En Tunisie, et dans la majorité des cas, les rémunérations sont liées à des objectifs plutôt commerciaux et financiers. Certes, quelques groupes et entités sortent du lot, mais elles restent l’exception dans un environnement où il y a un problème dans le Social et la Gouvernance.
En ce qui concerne le volet social, il suffit de suivre le débat autour du projet de la loi modifiant certains articles du Code du travail pour comprendre qu’en réalité, la relation employé-employeur est compliquée. Au-delà de l’efficacité ou non des mesures proposées, les sociétés préfèrent toujours de mettre les employés sous pression pour qu’ils augmentent leur productivité. De leur côté, ces derniers répliquent par fournir le moindre effort, avançant le fameux slogan “bosser à hauteur de la rémunération”. Ce climat n’est pas saint et ne peut pas aboutir à des bonnes performances. In fine, cela ouvre la porte à des pratiques de corruption, frappant de plein fouet le volet gouvernance.

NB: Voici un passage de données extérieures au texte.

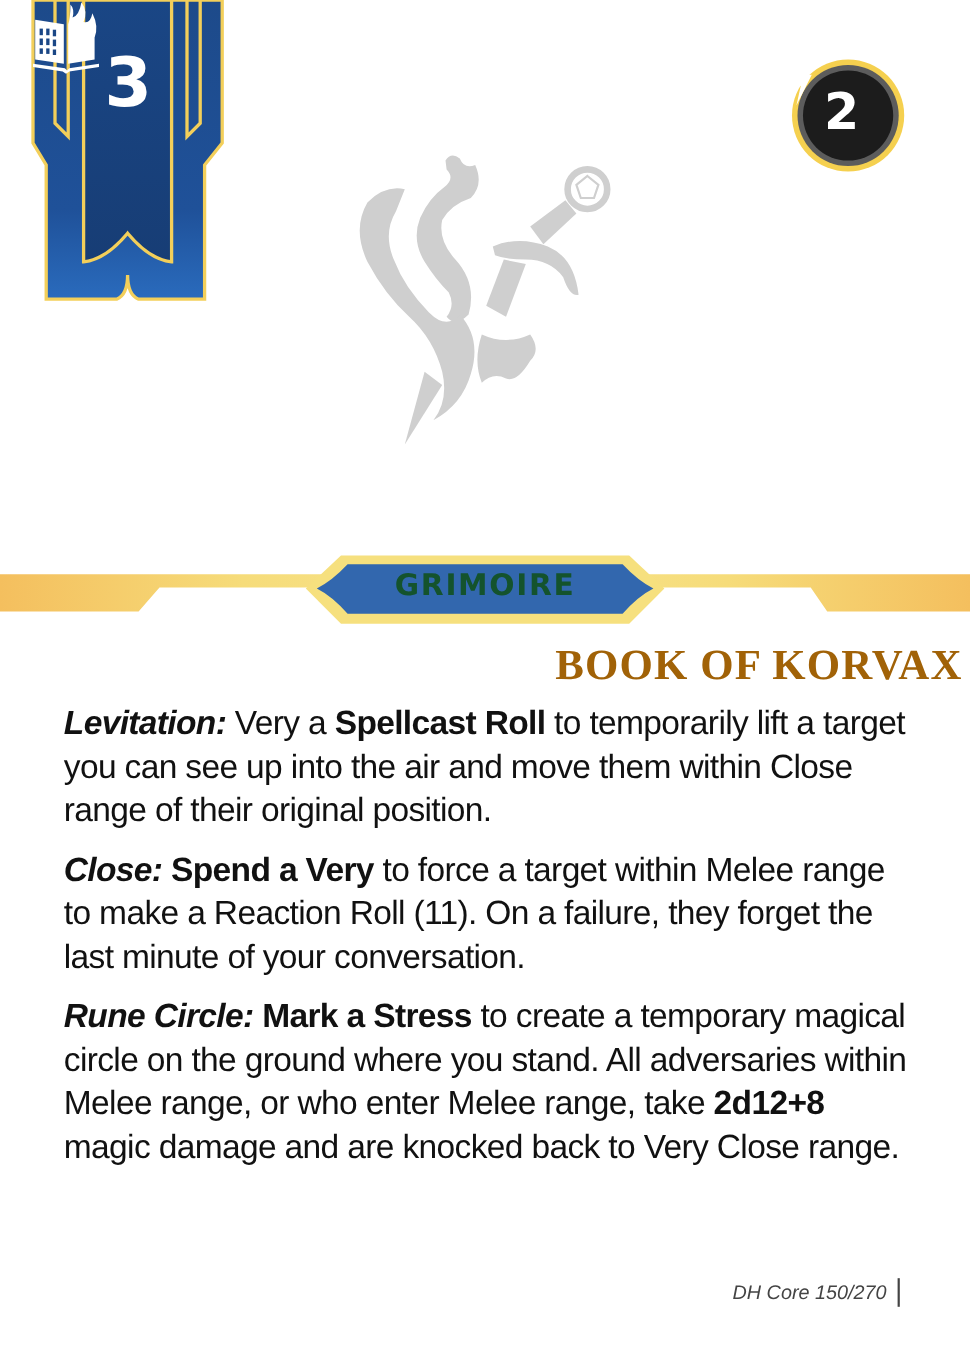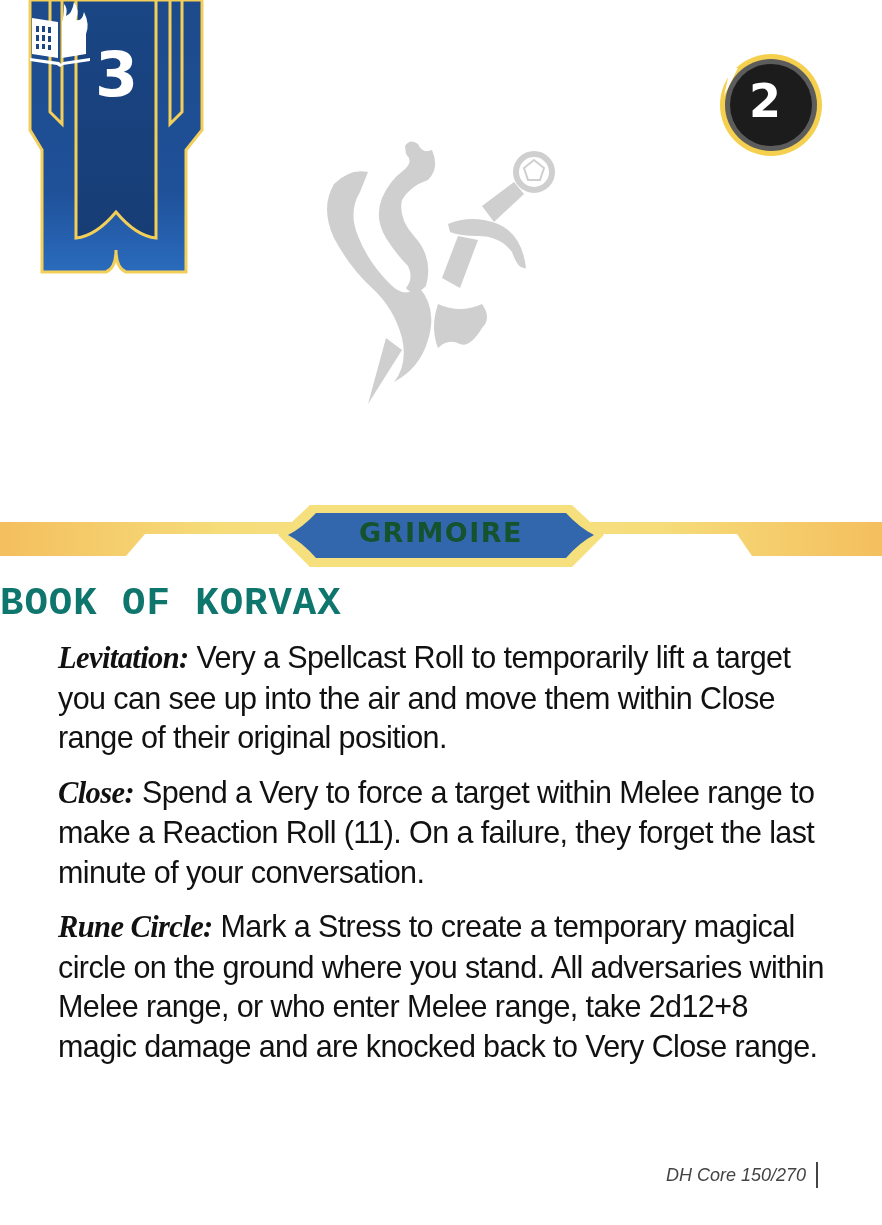--- a/index.html
+++ b/index.html
@@ -40,8 +40,8 @@
 
     
     .card-title {
-      position: absolute; left: 0; top: 582px; width: 875px; text-align: left;
-      font-family: Liberation Mono, monospace; font-weight: bold; font-size: 39px; color: #0f766e;
+      position: absolute; left: 0; top: 582px; width: 875px; text-align: right;
+      font-family: Liberation Serif, serif; font-weight: bold; font-size: 39px; color: #a16207;
       letter-spacing: 1px;
     }
 

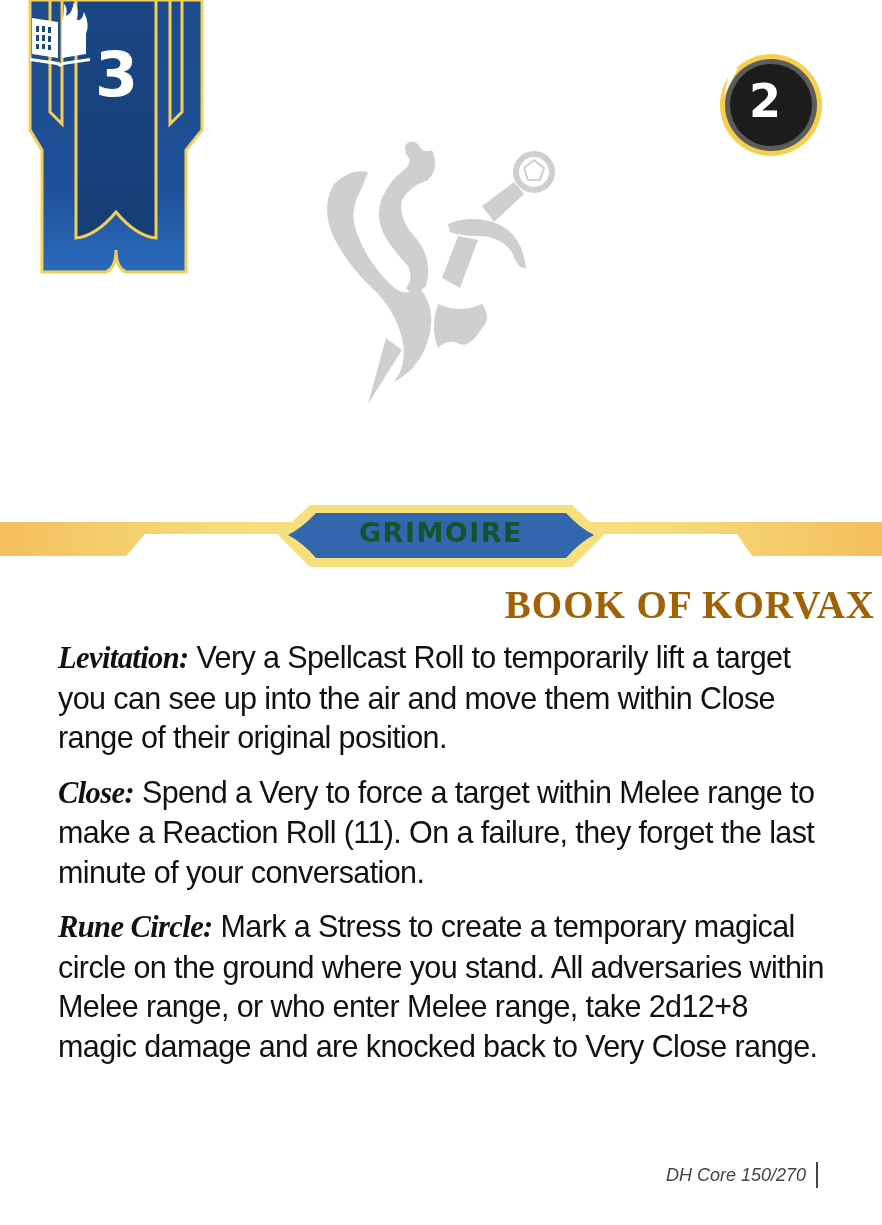--- a/index.html
+++ b/index.html
@@ -51,7 +51,7 @@
       font-family: "Liberation Sans", sans-serif; font-size: 30.5px; line-height: 39.5px;
       color: #111; margin-bottom: 15px; letter-spacing: -0.6px;
     }
-    .ability .name { font-weight: bold; font-style: italic; font-family: Liberation Serif, serif; }
+    .ability .name { font-weight: bold; font-style: italic; }
     .ability b { font-weight: normal; }
 
     

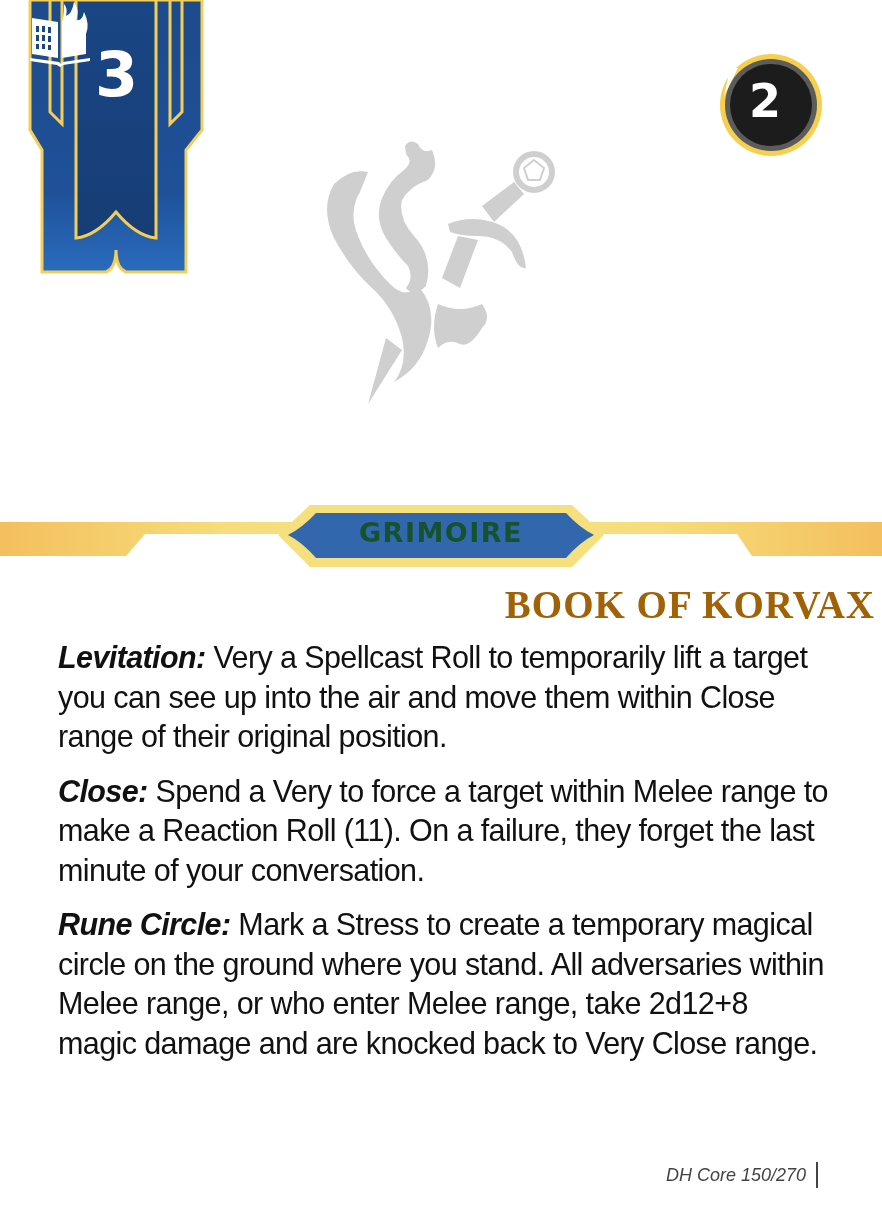--- a/index.html
+++ b/index.html
@@ -52,7 +52,7 @@
       color: #111; margin-bottom: 15px; letter-spacing: -0.6px;
     }
     .ability .name { font-weight: bold; font-style: italic; }
-    .ability b { font-weight: normal; }
+    .ability b { font-weight: bold; }
 
     
     .footer {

L’entreprise tunisienne typique a toujours une vision concentrée sur la profitabilité. C’est légitime. La structure des charges fixes et incompressibles a tellement évolué que le seuil de rentabilité est devenu élevé. L’inflation n’a rien épargné : le taux d’imposition, les taxes, le salaire minimum, les cotisations sociales, le cout des financements, les télécommunications, l’électricité, etc. Bref, tous types de dépenses. Le bon manager est celui qui parvient à faire survivre son entreprise. L’oiseau rare, qui mérite un bonus, est celui qui réussit à dégager des gains. Et comme la vision est à court terme, la structure de ce bonus ne peut s’inscrire que dans le même horizon.
La faible capitalisation des entreprises contribue structurellement à ces résultats. Généralement, le capital social est faible et l’investissement se fait par le biais de crédits. La culture de s’engager dans le projet et d’y mettre les moyens nécessaires, surtout lorsqu’il s’agit de grosses sommes, n’est pas répandue et reflète une culture et un manque de confiance dans l’environnement. Cela explique toute cette philosophie de réduire son exposition à sa société, tout en tirant le maximum de bénéfices et d’avantages en nature. Pour comprendre ce que nous venons de décrire, vous pouvez consulter les rapports spéciaux des commissaires aux comptes des sociétés faisant appel public à l’épargne. Vous allez constater que les rémunérations des dirigeants progressent indépendamment des performances. C’est d’ailleurs un sujet chaud, soulevé par les minoritaires, et qui alimente des débats houleux dans les Assemblées générales des actionnaires.